**WHAT TO DO**
Once the images are removed, repeat all of the entries exactly.

**MATERIAL PROVIDED**
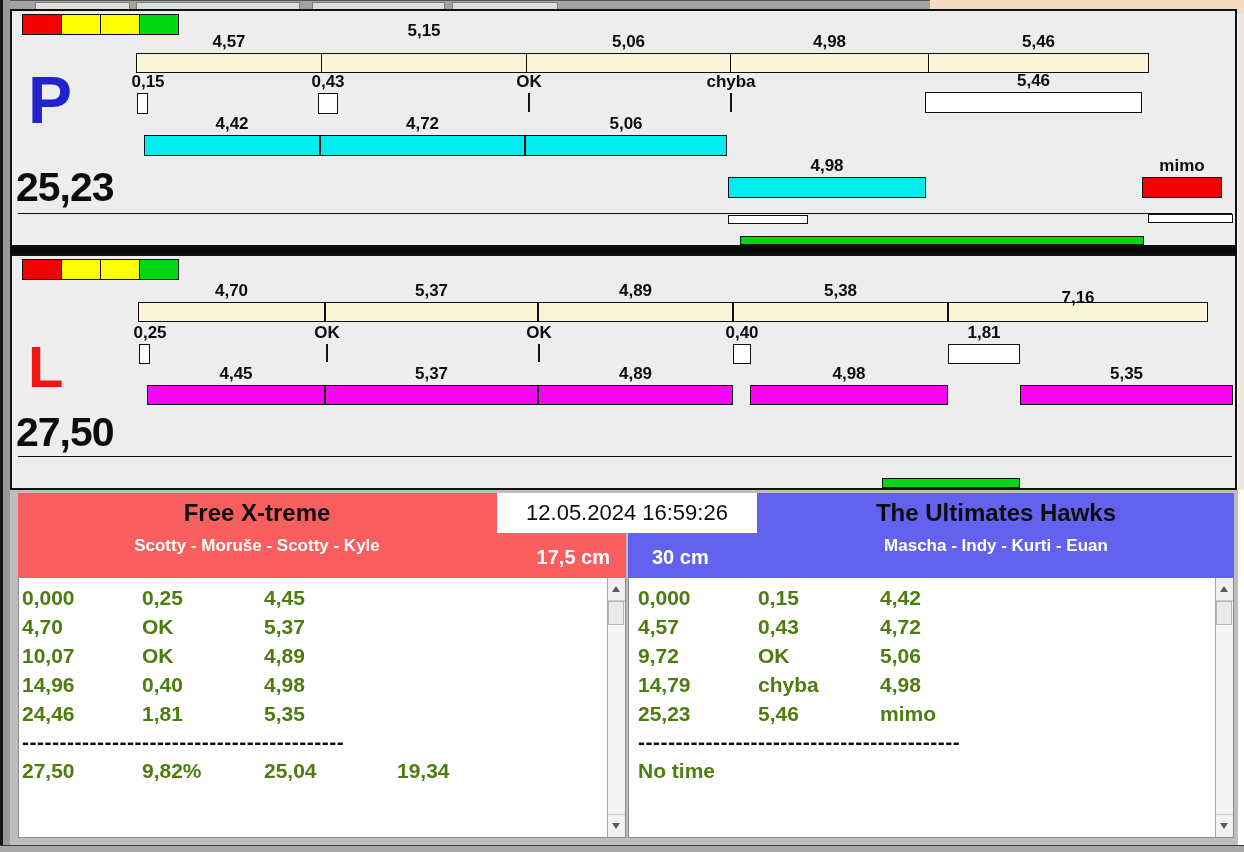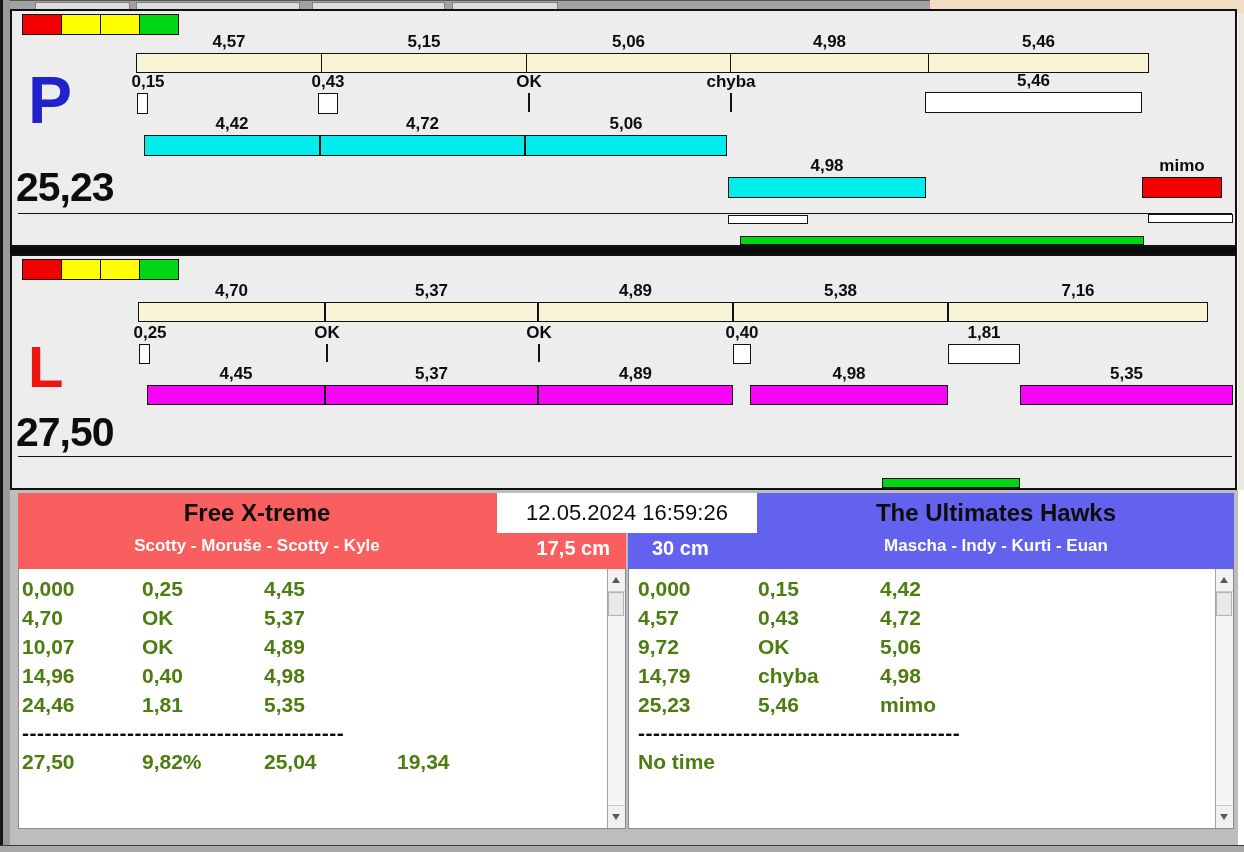--- a/index.html
+++ b/index.html
@@ -37,21 +37,21 @@
   .whitebox{background:#ffffff;}
   .tick{background:#111;border:none;}
   .hline{background:#111;border:none;}
   .bar-label{position:absolute;transform:translateX(-50%);font-size:17px;font-weight:bold;
     color:#0d0d0d;white-space:nowrap;line-height:20px;}
 
   .bottom{position:absolute;left:10px;top:490px;width:1228px;height:362px;background:var(--section_bg,#bdbdbd);}
   .card{position:absolute;top:3px;}
   #card-0{left:8px;width:608px;}
   #card-1{left:618px;width:606px;}
-  .card-header{height:76px;position:relative;box-sizing:border-box;}
+  .card-header{height:85px;position:relative;box-sizing:border-box;}
   #card-0 .card-header{background:var(--header_red,#fa5f5f);padding-right:130px;}
   #card-1 .card-header{background:var(--header_blue,#6262ef);padding-left:130px;}
   .team-name{text-align:center;font-size:24px;font-weight:bold;color:#0d0d0d;padding-top:6px;}
   .team-dogs{text-align:center;font-size:17px;font-weight:bold;color:#ffffff;margin-top:9px;}
   .team-height{position:absolute;bottom:9px;font-size:20px;font-weight:bold;color:#ffffff;}
   #card-0 .team-height{right:16px;}
   #card-1 .team-height{left:24px;}
 
   .card-table{position:relative;background:#ffffff;height:260px;border:1px solid #8a8a8a;border-top:none;
     box-sizing:border-box;overflow:hidden;padding:5px 20px 0 3px;}
@@ -97,21 +97,21 @@
         <div class="tl-cell" style="background: rgb(244, 0, 0);"></div>
         <div class="tl-cell" style="background: rgb(255, 255, 0);"></div>
         <div class="tl-cell" style="background: rgb(255, 255, 0);"></div>
         <div class="tl-cell" style="background: rgb(0, 215, 20);"></div>
       </div>
     <div class="lane-letter" style="color: rgb(34, 34, 204);">P</div>
     <div class="lane-total">25,23</div>
   <div class="bar cream" style="left: 124px; top: 42px; width: 186px; height: 20px;"></div>
       <span class="bar-label" style="left: 217px; top: 21px;">4,57</span>
       <div class="bar cream" style="left: 309px; top: 42px; width: 206px; height: 20px;"></div>
-      <span class="bar-label" style="left: 412px; top: 21px;">5,15</span>
+      <span class="bar-label" style="left: 412px; top: 10px;">5,15</span>
       <div class="bar cream" style="left: 514px; top: 42px; width: 205px; height: 20px;"></div>
       <span class="bar-label" style="left: 616.5px; top: 21px;">5,06</span>
       <div class="bar cream" style="left: 718px; top: 42px; width: 199px; height: 20px;"></div>
       <span class="bar-label" style="left: 817.5px; top: 21px;">4,98</span>
       <div class="bar cream" style="left: 916px; top: 42px; width: 221px; height: 20px;"></div>
       <span class="bar-label" style="left: 1026.5px; top: 21px;">5,46</span>
       <div class="bar whitebox" style="left: 125px; top: 82px; width: 11px; height: 21px;"></div>
       <span class="bar-label" style="left: 136px; top: 61px;">0,15</span>
       <div class="bar whitebox" style="left: 306px; top: 82px; width: 20px; height: 21px;"></div>
       <span class="bar-label" style="left: 316px; top: 61px;">0,43</span>
@@ -150,21 +150,21 @@
     <div class="lane-total">27,50</div>
   <div class="bar cream" style="left: 126px; top: 46px; width: 187px; height: 20px;"></div>
       <span class="bar-label" style="left: 219.5px; top: 25px;">4,70</span>
       <div class="bar cream" style="left: 313px; top: 46px; width: 213px; height: 20px;"></div>
       <span class="bar-label" style="left: 419.5px; top: 25px;">5,37</span>
       <div class="bar cream" style="left: 526px; top: 46px; width: 195px; height: 20px;"></div>
       <span class="bar-label" style="left: 623.5px; top: 25px;">4,89</span>
       <div class="bar cream" style="left: 721px; top: 46px; width: 215px; height: 20px;"></div>
       <span class="bar-label" style="left: 828.5px; top: 25px;">5,38</span>
       <div class="bar cream" style="left: 936px; top: 46px; width: 260px; height: 20px;"></div>
-      <span class="bar-label" style="left: 1066px; top: 25px;">7,16</span>
+      <span class="bar-label" style="left: 1066px; top: 32px;">7,16</span>
       <div class="bar whitebox" style="left: 127px; top: 88px; width: 11px; height: 20px;"></div>
       <span class="bar-label" style="left: 138px; top: 67px;">0,25</span>
       <div class="bar tick" style="left: 314px; top: 88px; width: 2px; height: 18px;"></div>
       <span class="bar-label" style="left: 315px; top: 67px;">OK</span>
       <div class="bar tick" style="left: 526px; top: 88px; width: 2px; height: 18px;"></div>
       <span class="bar-label" style="left: 527px; top: 67px;">OK</span>
       <div class="bar whitebox" style="left: 721px; top: 88px; width: 18px; height: 20px;"></div>
       <span class="bar-label" style="left: 730px; top: 67px;">0,40</span>
       <div class="bar whitebox" style="left: 936px; top: 88px; width: 72px; height: 20px;"></div>
       <span class="bar-label" style="left: 972px; top: 67px;">1,81</span>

**SOLVED EXERCISE**
--- a/index.html
+++ b/index.html
@@ -37,21 +37,21 @@
   .whitebox{background:#ffffff;}
   .tick{background:#111;border:none;}
   .hline{background:#111;border:none;}
   .bar-label{position:absolute;transform:translateX(-50%);font-size:17px;font-weight:bold;
     color:#0d0d0d;white-space:nowrap;line-height:20px;}
 
   .bottom{position:absolute;left:10px;top:490px;width:1228px;height:362px;background:var(--section_bg,#bdbdbd);}
   .card{position:absolute;top:3px;}
   #card-0{left:8px;width:608px;}
   #card-1{left:618px;width:606px;}
-  .card-header{height:76px;position:relative;box-sizing:border-box;}
+  .card-header{height:85px;position:relative;box-sizing:border-box;}
   #card-0 .card-header{background:var(--header_red,#fa5f5f);padding-right:130px;}
   #card-1 .card-header{background:var(--header_blue,#6262ef);padding-left:130px;}
   .team-name{text-align:center;font-size:24px;font-weight:bold;color:#0d0d0d;padding-top:6px;}
   .team-dogs{text-align:center;font-size:17px;font-weight:bold;color:#ffffff;margin-top:9px;}
   .team-height{position:absolute;bottom:9px;font-size:20px;font-weight:bold;color:#ffffff;}
   #card-0 .team-height{right:16px;}
   #card-1 .team-height{left:24px;}
 
   .card-table{position:relative;background:#ffffff;height:260px;border:1px solid #8a8a8a;border-top:none;
     box-sizing:border-box;overflow:hidden;padding:5px 20px 0 3px;}
@@ -97,21 +97,21 @@
         <div class="tl-cell" style="background: rgb(244, 0, 0);"></div>
         <div class="tl-cell" style="background: rgb(255, 255, 0);"></div>
         <div class="tl-cell" style="background: rgb(255, 255, 0);"></div>
         <div class="tl-cell" style="background: rgb(0, 215, 20);"></div>
       </div>
     <div class="lane-letter" style="color: rgb(34, 34, 204);">P</div>
     <div class="lane-total">25,23</div>
   <div class="bar cream" style="left: 124px; top: 42px; width: 186px; height: 20px;"></div>
       <span class="bar-label" style="left: 217px; top: 21px;">4,57</span>
       <div class="bar cream" style="left: 309px; top: 42px; width: 206px; height: 20px;"></div>
-      <span class="bar-label" style="left: 412px; top: 21px;">5,15</span>
+      <span class="bar-label" style="left: 412px; top: 10px;">5,15</span>
       <div class="bar cream" style="left: 514px; top: 42px; width: 205px; height: 20px;"></div>
       <span class="bar-label" style="left: 616.5px; top: 21px;">5,06</span>
       <div class="bar cream" style="left: 718px; top: 42px; width: 199px; height: 20px;"></div>
       <span class="bar-label" style="left: 817.5px; top: 21px;">4,98</span>
       <div class="bar cream" style="left: 916px; top: 42px; width: 221px; height: 20px;"></div>
       <span class="bar-label" style="left: 1026.5px; top: 21px;">5,46</span>
       <div class="bar whitebox" style="left: 125px; top: 82px; width: 11px; height: 21px;"></div>
       <span class="bar-label" style="left: 136px; top: 61px;">0,15</span>
       <div class="bar whitebox" style="left: 306px; top: 82px; width: 20px; height: 21px;"></div>
       <span class="bar-label" style="left: 316px; top: 61px;">0,43</span>
@@ -150,21 +150,21 @@
     <div class="lane-total">27,50</div>
   <div class="bar cream" style="left: 126px; top: 46px; width: 187px; height: 20px;"></div>
       <span class="bar-label" style="left: 219.5px; top: 25px;">4,70</span>
       <div class="bar cream" style="left: 313px; top: 46px; width: 213px; height: 20px;"></div>
       <span class="bar-label" style="left: 419.5px; top: 25px;">5,37</span>
       <div class="bar cream" style="left: 526px; top: 46px; width: 195px; height: 20px;"></div>
       <span class="bar-label" style="left: 623.5px; top: 25px;">4,89</span>
       <div class="bar cream" style="left: 721px; top: 46px; width: 215px; height: 20px;"></div>
       <span class="bar-label" style="left: 828.5px; top: 25px;">5,38</span>
       <div class="bar cream" style="left: 936px; top: 46px; width: 260px; height: 20px;"></div>
-      <span class="bar-label" style="left: 1066px; top: 25px;">7,16</span>
+      <span class="bar-label" style="left: 1066px; top: 32px;">7,16</span>
       <div class="bar whitebox" style="left: 127px; top: 88px; width: 11px; height: 20px;"></div>
       <span class="bar-label" style="left: 138px; top: 67px;">0,25</span>
       <div class="bar tick" style="left: 314px; top: 88px; width: 2px; height: 18px;"></div>
       <span class="bar-label" style="left: 315px; top: 67px;">OK</span>
       <div class="bar tick" style="left: 526px; top: 88px; width: 2px; height: 18px;"></div>
       <span class="bar-label" style="left: 527px; top: 67px;">OK</span>
       <div class="bar whitebox" style="left: 721px; top: 88px; width: 18px; height: 20px;"></div>
       <span class="bar-label" style="left: 730px; top: 67px;">0,40</span>
       <div class="bar whitebox" style="left: 936px; top: 88px; width: 72px; height: 20px;"></div>
       <span class="bar-label" style="left: 972px; top: 67px;">1,81</span>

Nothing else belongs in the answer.